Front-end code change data

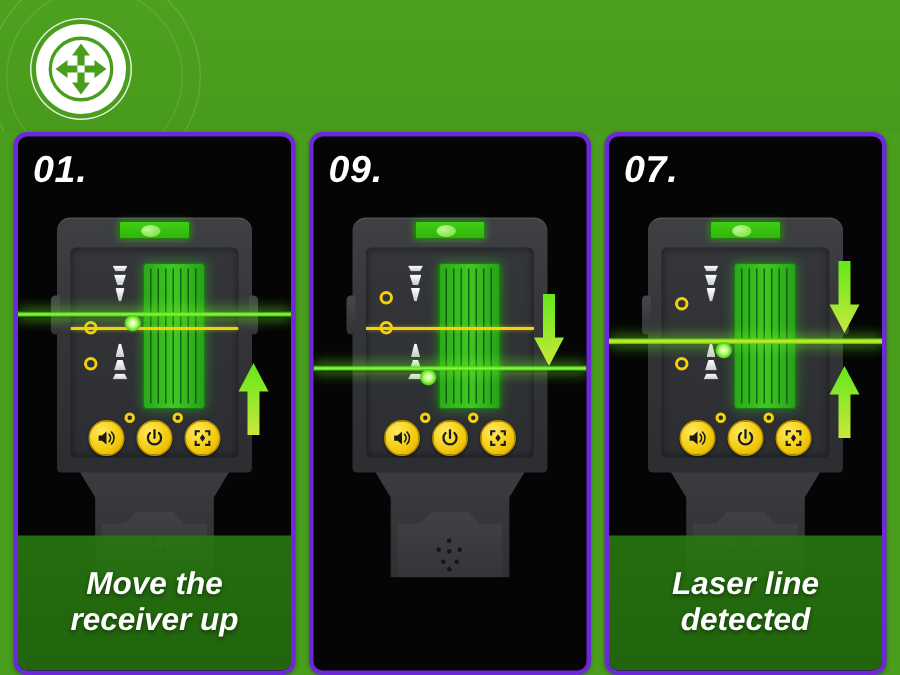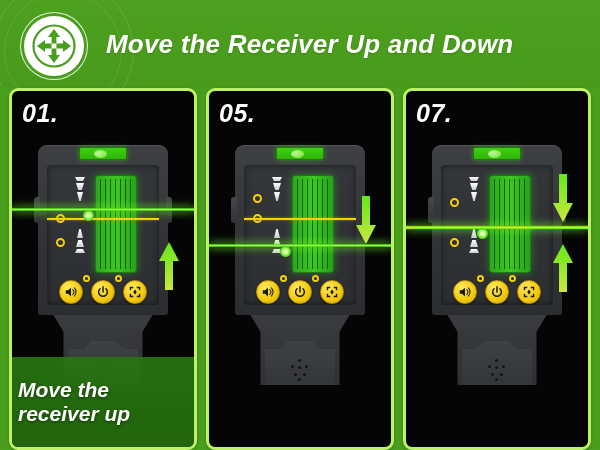--- a/index.html
+++ b/index.html
@@ -138,7 +138,6 @@
       </svg>
     </div>
 
-    <div class="hdr-title">Move the Receiver Up and Down</div>
   </div>
 
   <div class="cards">

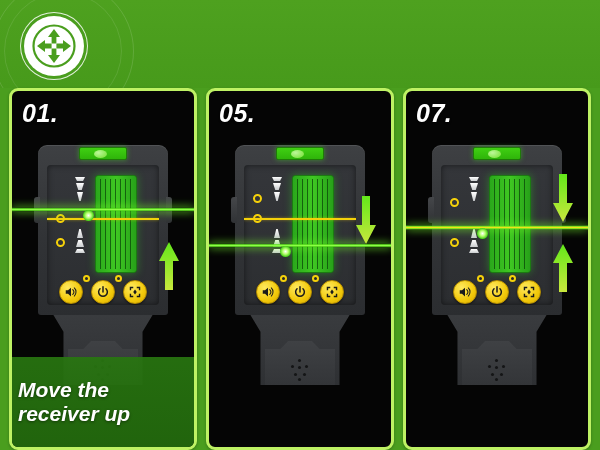--- a/index.html
+++ b/index.html
@@ -29,7 +29,7 @@
   
   .cards{position:absolute;left:0;top:88px;width:600px;height:362px;
     display:flex;gap:9px;padding:0 9px;box-sizing:border-box;}
-  .card{position:relative;flex:1 1 0;background:#050505;border:3px solid #bef264;
+  .card{position:relative;flex:1 1 0;background:#050505;border:3px solid #6d28d9;
     border-radius:9px;overflow:hidden;box-shadow:0 1px 3px rgba(0,0,0,.25);}
 
   .step-num{position:absolute;left:10px;top:8px;color:#fff;font-size:25px;font-weight:bold;

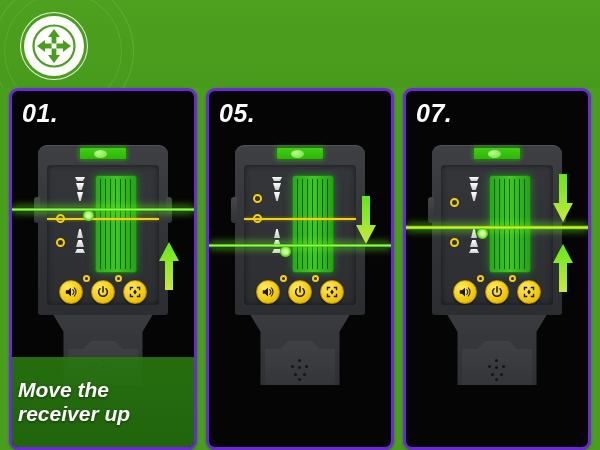--- a/index.html
+++ b/index.html
@@ -240,7 +240,7 @@
     </div>
 
     <div class="card">
-      <div class="step-num">05.</div>
+      <div class="step-num">09.</div>
 
       <div class="device">
         <div class="dev-bottom"></div>

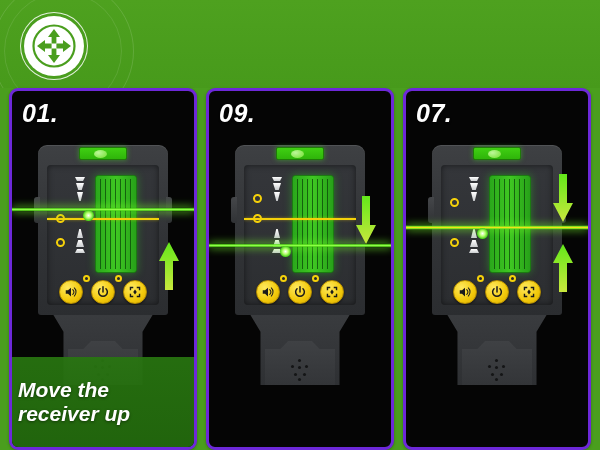--- a/index.html
+++ b/index.html
@@ -113,7 +113,7 @@
   
   .caption{position:absolute;left:0;bottom:0;width:100%;height:90px;
     background:linear-gradient(180deg,rgba(40,118,16,.92),rgba(34,104,13,.96));
-    display:flex;align-items:center;justify-content:center;
+    display:flex;align-items:center;justify-content:center;text-align:center;
     color:#fff;font-size:21px;font-weight:bold;font-style:italic;line-height:1.12;
     text-shadow:0 1px 3px rgba(0,0,0,.45);box-sizing:border-box;padding:0 6px;margin-top:40px;}
 </style>

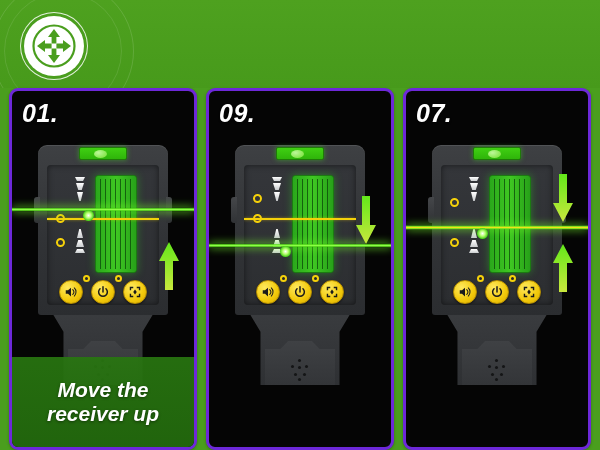--- a/index.html
+++ b/index.html
@@ -440,6 +440,7 @@
         </svg>
       </div>
 
+      <div class="caption">Laser line detected</div>
     </div>
 
   </div>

**INSTRUCTIONS FOR THE TASK**
The answer must consist of every line above that holds the string "border", copied exactly.

**TASK ANSWER**
     display:flex;gap:9px;padding:0 9px;box-sizing:border-box;}
-  .card{position:relative;flex:1 1 0;background:#050505;border:3px solid #bef264;
+  .card{position:relative;flex:1 1 0;background:#050505;border:3px solid #6d28d9;
     border-radius:9px;overflow:hidden;box-shadow:0 1px 3px rgba(0,0,0,.25);}
     text-shadow:0 1px 3px rgba(0,0,0,.45);box-sizing:border-box;padding:0 6px;margin-top:40px;}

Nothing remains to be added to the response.